» **Task instructions**
Search the records below for the string "example" and copy each line where it turns up.

Data under study Block Start

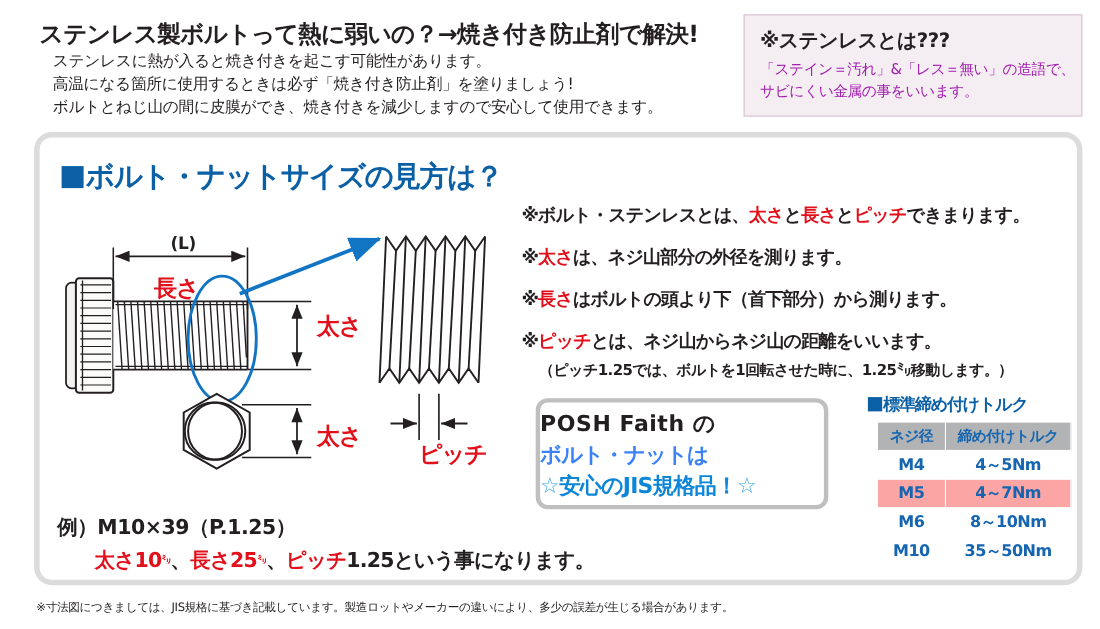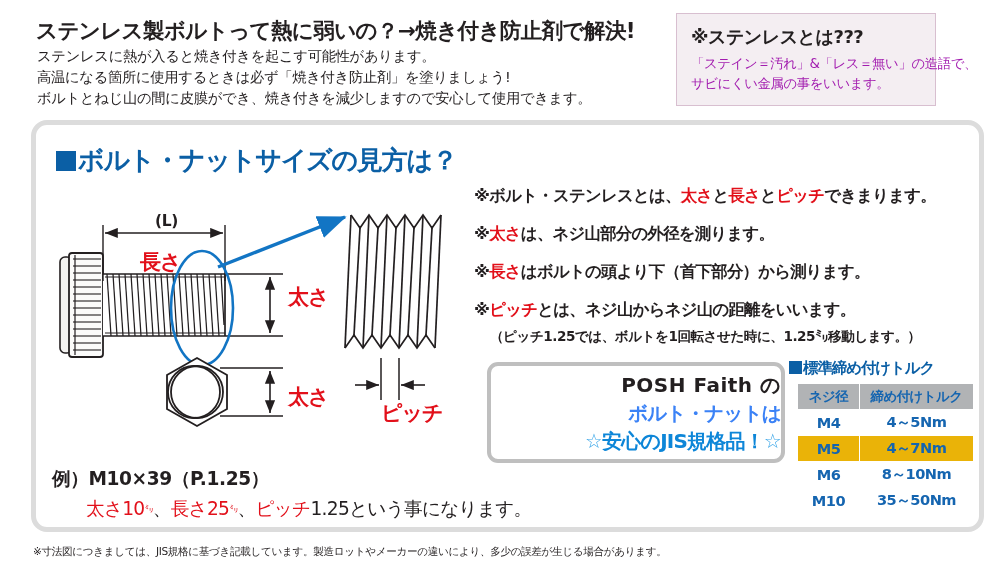--- a/index.html
+++ b/index.html
@@ -12,29 +12,29 @@
   }
   .abs{position:absolute;}
 
   
   #top-headline{
     left:36px;top:16px;width:620px;
     font-size:21.5px;font-weight:bold;color:#231f20;
     letter-spacing:-0.6px;white-space:nowrap;
   }
   #top-body{
-    left:37px;top:46px;width:640px;
+    left:48px;top:46px;width:640px;
     font-size:14.3px;color:#231f20;line-height:21px;
     letter-spacing:-0.3px;
   }
   #top-body div{white-space:nowrap;}
 
   
   #stainless-note{
-    left:676px;top:13px;width:260px;height:93px;
+    left:676px;top:13px;width:308px;height:93px;
     background:#f4eef2;border:1.5px solid #d8bfd0;
     box-sizing:border-box;
   }
   #stainless-note .nt{
     font-size:18px;font-weight:bold;color:#231f20;
     margin:11px 0 0 14px;letter-spacing:-0.5px;white-space:nowrap;
   }
   #stainless-note .nb{
     font-size:13.4px;color:#a21caf;line-height:19.5px;
     margin:5px 0 0 14px;letter-spacing:-0.4px;
@@ -68,23 +68,23 @@
     letter-spacing:-0.75px;white-space:nowrap;margin-bottom:16px;
   }
   .bline .hl{color:#e2101a;}
   .bsub{
     font-size:13.6px;font-weight:bold;color:#231f20;
     letter-spacing:-0.5px;white-space:nowrap;margin:-9px 0 0 16px;
   }
 
   
   #posh-box{
-    left:487px;top:362px;width:298px;height:101px;
+    left:487px;top:362px;width:266px;height:101px;
     border:4px solid #bfbfbf;border-radius:11px;background:#fff;
-    box-sizing:border-box;text-align:right;
+    box-sizing:border-box;text-align:left;
   }
   #posh-box .p1{
     font-size:20px;font-weight:bold;color:#231f20;
     margin-top:6px;letter-spacing:0.5px;white-space:nowrap;
   }
   #posh-box .p2{
     font-size:19.5px;font-weight:bold;color:#3b82f6;
     margin-top:1px;letter-spacing:-0.8px;white-space:nowrap;
   }
   #posh-box .p3{
@@ -110,33 +110,33 @@
     border-collapse:collapse;width:176px;margin-left:8px;
     table-layout:fixed;
   }
   table.torque th,table.torque td{
     color:#1565b0;font-weight:bold;text-align:center;
     border:1.5px solid #ffffff;padding:0;height:25px;
     letter-spacing:-0.5px;white-space:nowrap;
   }
   table.torque th{background:#b1b3b5;font-size:13.4px;}
   table.torque td{font-size:14.6px;}
-  table.torque tr.alt td{background:#eab308;}
+  table.torque tr.alt td{background:#fca5a5;}
   table.torque tr.plain td{background:#ffffff;}
   table.torque col.c1{width:62px;}
   table.torque col.c2{width:114px;}
 
   
   #example{left:52px;top:466px;}
   #example .e1{
     font-size:18.6px;font-weight:bold;color:#231f20;
     letter-spacing:-0.4px;white-space:nowrap;
   }
   #example .e2{
-    font-size:18.6px;font-weight:normal;color:#231f20;
+    font-size:18.6px;font-weight:bold;color:#231f20;
     letter-spacing:-0.7px;white-space:nowrap;margin:4px 0 0 34px;
   }
   #example .hl{color:#e2101a;}
   #example sup{font-size:9px;vertical-align:3px;}
 
   
   #footer-note{
     left:33px;top:545px;width:720px;
     font-size:10.6px;color:#231f20;letter-spacing:-0.35px;white-space:nowrap;
   }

Data under study Block End

» **Output below**
   #example{left:52px;top:466px;}
   #example .e1{
   #example .e2{
   #example .hl{color:#e2101a;}
   #example sup{font-size:9px;vertical-align:3px;}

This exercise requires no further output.